MAIL Is used as the user's mailbox, if set. Otherwise, a system-dependent default is
used. Supports a logical subset of the special conventions that are documented
for the file command and the folder option.

mime-counter-evidence
Normally the ‘Content-Type:’ field is used to decide how to handle MIME parts.
Some MUAs however don't use mime.types(5) or a similar mechanism to correctly
classify content, but simply specify ‘application/octet-stream’, even for plain
text attachments like ‘text/diff’. If this variable is set then S-nail will try
to classify such MIME message parts on its own, if possible, and through their
file name. This variable can also be given a non-empty value, in which case the
value is expected to be a number, actually a carrier of bits. Creating the bit-
carrying number is a simple addition:

? !echo Value should be set to $((2 + 4))
Value should be set to 6

· If bit two is set (2) then the detected content-type will be carried along
with the message and be used for deciding which pipe-TYPE/SUBTYPE is
responsible for the MIME part, shall that question arise; when displaying
such a MIME part the part-info will indicate the overridden content-type by
showing a plus-sign ‘+’.
· If bit three is set (4) then the counter-evidence is always produced and a
positive result will be used as the MIME type, even forcefully overriding the
parts given MIME type.

mimetypes-load-control
This option can be used to control which of the mime.types(5) databases are
loaded by S-nail, as furtherly described in the section The mime.types files. If
the letter ‘u’ is part of the option value, then the user's personal
~/.mime.types file will be loaded (if it exists); likewise the letter ‘s’
controls loading of the system wide /etc/mime.types; the user file is loaded
first, letter matching is case-insensitive. If this option is not set S-nail
will try to load both files instead. Incorporation of the S-nail-builtin MIME
types cannot be suppressed, but they will be matched last.
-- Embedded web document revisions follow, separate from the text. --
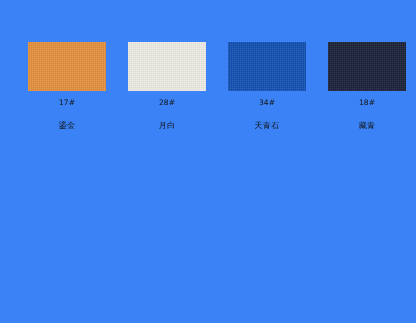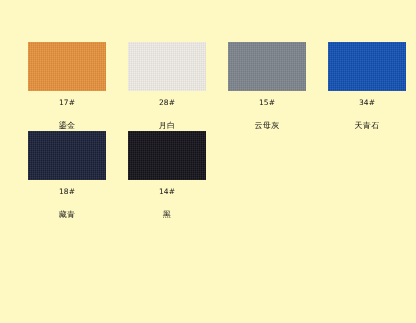"17#" #swatch-board { background: #fef9c3 -> #3b82f6 }
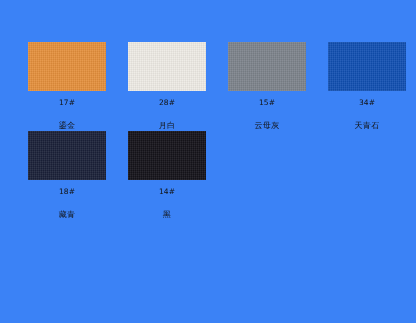"15#" div.swatch-cell { html: <div> <div></div> <div> <span>15#</span> <span>云母灰</span> </div> </div> -> none }
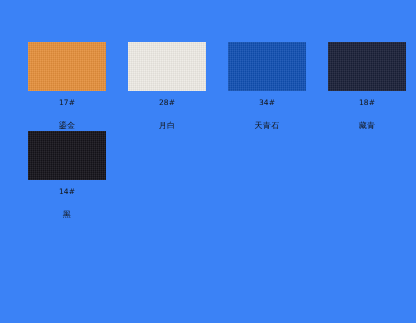"14#" div.swatch-cell { html: <div> <div></div> <div> <span>14#</span> <span>黑</span> </div> </div> -> none }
More sources can be specified by using a different syntax: if the value string
contains an equals sign ‘=’ then it is instead parsed as a comma-separated list
of the described letters plus ‘f=FILENAME’ pairs; the given filenames will be
expanded and loaded, and their content may use the extended syntax that is
described in the section The mime.types files.

NAIL_EXTRA_RC
The name of an optional startup file to be read after ~/.mailrc. This variable
has an effect only if it is set in s-nail.rc or ~/.mailrc, it is not imported
from the environment in order to honour ‘MAILRC=/dev/null/’ -n invocations. Use
this file for commands that are not understood by other POSIX mailx(1)
implementations.

NAIL_HEAD A string to put at the beginning of each new message. The escape sequences
tabulator ‘\t’ and newline ‘\n’ are understood.

NAIL_HISTFILE
[Option] If a command line editor is available then this can be set to name the
(expandable) path of the location of a permanent history file.

NAIL_HISTSIZE
[Option] If a command line editor is available this value restricts the amount of
history entries that are saved into a set and valid NAIL_HISTFILE. A value of
less than 0 disables this feature; note that loading and incorporation of
NAIL_HISTFILE upon program startup can also be suppressed by doing this. An
unset or invalid value, or 0, causes a default value to be used. Dependent on
the available command line editor this will also define the number of history
entries in memory; it is also editor-specific wether runtime updates of this
value will be honoured.

NAIL_TAIL A string to put at the end of each new message. The escape sequences tabulator
‘\t’ and newline ‘\n’ are understood.

newfolders
If this variable has the value ‘maildir’, newly created local folders will be in
Maildir format.

newmail Checks for new mail in the current folder each time the prompt is printed. For
IMAP mailboxes the server is then polled for new mail, which may result in
delayed operation if the connection to the server is slow. A Maildir folder must
be re-scanned to determine if new mail has arrived.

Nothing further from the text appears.